SpaceX hopes to take paying passengers into deep space next year. Is this a real business or an ego trip?

An awfully big adventure

Elon Musk announced on Monday (27 February) that his space company SpaceX has been contracted by two private citizens to circumnavigate the moon and return to Earth late in 2018. The mission will not land on the Moon but the two privileged individuals will get close. And they have already paid a substantial deposit.

The identity of the amateur astronauts is unknown – apparently, they know one another – but they can only be drawn from a tiny elite group. Firstly, they would have to be billionaires as they must be forking out something above US$100 million for the ride; and secondly they will have to pass the stringent health and fitness tests that SpaceX intends to impose on them. And then they have to pass the training exams.

So one might surmise that there is not exactly a mass market for this product. Or is it a service?

NASA still rules space

Moreover, as SpaceX admits, the project would not be feasible without the involvement of Uncle Sam in the form of NASA. NASA, let us recall, is still the pre-eminent national space agency in the world with an annual budget of around US$20 billion.

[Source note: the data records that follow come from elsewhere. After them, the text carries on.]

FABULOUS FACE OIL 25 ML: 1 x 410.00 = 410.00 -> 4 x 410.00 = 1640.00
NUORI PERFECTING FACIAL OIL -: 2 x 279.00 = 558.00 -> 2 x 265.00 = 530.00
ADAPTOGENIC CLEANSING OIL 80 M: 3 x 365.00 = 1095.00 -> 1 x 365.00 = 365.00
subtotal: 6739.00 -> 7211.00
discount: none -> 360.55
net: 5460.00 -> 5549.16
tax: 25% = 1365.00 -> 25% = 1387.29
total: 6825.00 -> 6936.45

NASA’s Falcon Heavy Rocket, developed in collaboration with SpaceX, is due to be launched in a test flight this summer and will be the most powerful rocket in use since the Saturn V, which as every schoolboy used to know, was the vehicle for the Apollo moon programme in the late 1960s and early 1970s. The Falcon Heavy Rocket is already well behind schedule – it was supposed to come into service in 2013.

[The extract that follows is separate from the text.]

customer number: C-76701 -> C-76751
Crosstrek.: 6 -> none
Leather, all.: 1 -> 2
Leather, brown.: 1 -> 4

Also later this year, SpaceX, in collaboration with NASA will launch its Dragon 2 spacecraft which will dock, unmanned, with the International Space Station which orbits at about 200 miles above the Earth’s surface. A second manned mission will make the same trip in the second quarter of 2018. SpaceX already has a contract to make four missions to the International Space Station per year. The financial logic is that NASA and other government space agencies can reduce costs by outsourcing some space activities to the likes of SpaceX.

According to the New York Times[i] the Falcon Heavy Rocket costs US$90 million to build and launch – though presumably there are economies of scale here as in the more rockets they launch the cheaper the unit cost. (“Heavy” refers to the payload, rather than the rocket itself).

But SpaceX is not unique in NASA’s favours. Boeing (NYSE:BA) also has a contract to ferry passengers to the ISS.

No astronauts have ventured beyond low-Earth orbit since the last of NASA’s Apollo moon landings in 1972. NASA is working on its own heavy-lift rocket, the Space Launch System which will carry a spacecraft called Orion capable of taking astronauts to deep space once again. Supposedly this spacecraft will be launched, with astronauts, in 2019.

What is the business model?

I doubt if SpaceX’s business model is to become a space tourist company – a sort of Orient Express to the Moon. It seems to me that the two space tourists are most likely useful idiots who will sub the company’s real long-term goal – to be a favoured contractor for government-funded space programmes. In so doing they will generate unparalleled media attention for the company – although if they don’t make it back (perish the thought) that coverage could be negative.

In fact, space tourism is already with us. Seven space tourists have already paid tens of millions of dollars to fly on Russian Soyuz rockets to visit the ISS. The question is whether it could ever be a viable business.

It is worth noting that while SpaceX has launched satellites it has yet to launch crew into near-Earth orbit. And there have been glitches with unmanned flights.

On 19 February, a crewless Dragon capsule taking 2,500 kilos of supplies and equipment to the ISS aborted its rendezvous. It successfully arrived a day later.

I doubt if SpaceX’s business model is to become a space tourist company – a sort of Orient Express to the Moon.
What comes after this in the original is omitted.